December 22, 2024

18 admitted patients sitting in the ED, waiting on a bed. 18 beds that cannot be used by ED patients to be seen.

9 thoughts on “18 admitted patients sitting i…

  1. Scary, eh? After 9-11 there was all this talk and concern nationaly about disaster preparedness. Truth is your local hospital wherever you are really isn’t prepared for your typical mundane weekday morning.

  2. The school teacher wonders…..”Is this the beginning of a logic problem?”

  3. Beary,

    Only if 6 were on a train to St. Louis moving at 50 mph and 12 were on a train to Waxahatchie traveling at 65 mph.

    Answer: The conductor’s name was Ralph.

  4. you would think someone would do the math and just put you on divert, but if your ER is like mine, that probably takes an act of God.

  5. I am reading this to the song “18 monkeys sitting on a bed, one falls off and hits his head…17 monkeys sitting on a bed…another one falls and hits his head…”

  6. Welcome to our wonderful new world. Primary care docs quitting, ER’s closing, specialists refusing to take ER call, Nurse to patient ratio’s – the floor nurses won’t break ratio so the patients sit in the ER even though there are plenty of beds upstairs on the wards.

    Throw in a disaster and WE ARE SCREWED!

  7. Nurse K you beat me do it. Thats what I get for working so dang much and not being able to read my favorite blogs for a few days.
    All I kept thinking was “roll over … roll over, so they all rolled over and one went up. There were 17 in the bed and the nursing supervisor said ‘roll over … roll over’ so they all rolled over and one went up…”
    GruntDoc, I don’t envy you. Were you seeing patients in the bathrooms or what?

  8. Six nurses on the floor upstairs running frantically back and forth between their six very sick patients as bed control pages them more patients for beds that don’t exist.

    I’m a little touchy about the “floors don’t admit” rhetoric, as lately all we’ve done is been understaffed and overfull while bed control keeps trying to give me patients that i have no physical room for.

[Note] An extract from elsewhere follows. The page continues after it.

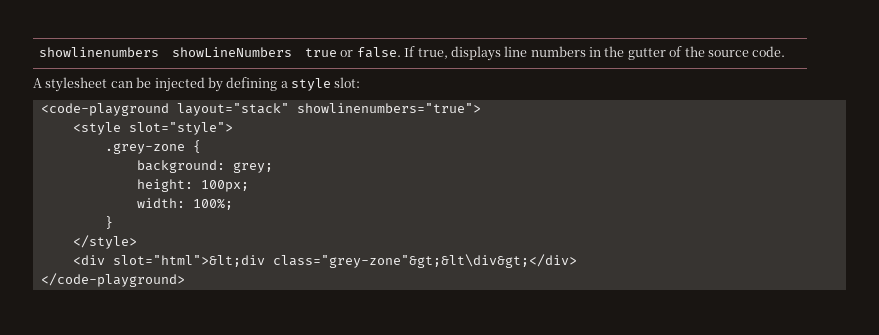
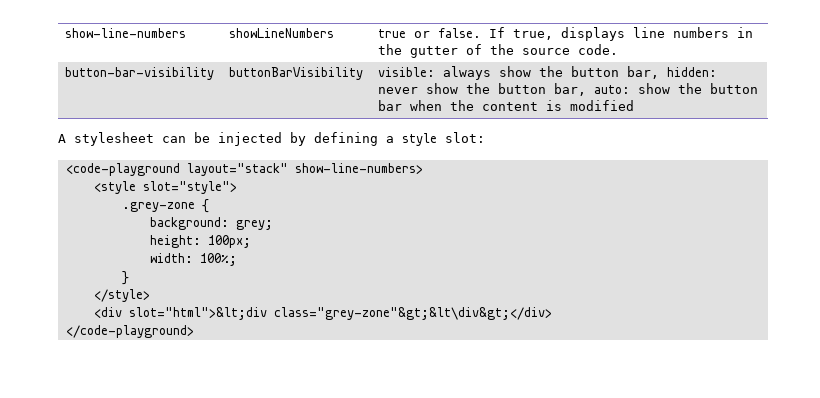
[39,47,160,57] showlinenumbers -> [65,28,187,38] show-line-numbers
(786, 51) none -> [65,67,215,80] [229,67,364,80] [378,66,718,80] [378,83,759,96] [378,100,635,111] // button-bar-visibility | buttonBarVisibility | visible: always show the button bar, hidden: never show the button bar, auto: show the button bar when the content is modified
[296,103,481,113] showlinenumbers="true"> -> [294,163,423,174] show-line-numbers>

There’s not a lot we can do, some nights.

  9. Holding 18 patients in an ED that only has 25 beds is a significant problem.

    But 18 patients in a 56 bed ED that can expand to 72 beds if you use the hall beds is not as bad. 16 of those patients were in an area that usually closes after midnight so the effect was minimal on the normal function of the ED. It did tie up two additional nurses, but those nurses were on call and one was brought in from the float pool to take care of them.

    We have had to over come space/staffing issues that effect every hospital, old buildings, remodeling, and staffing problems.

    For years the “experts” have said that you need 1 bed for every 1000 people. What this doesn’t take in to account is service radius, familiarity with the health system/hospital, and specialty care.

    Basically we are victims of our own success. Just look at our patient satisfaction scores.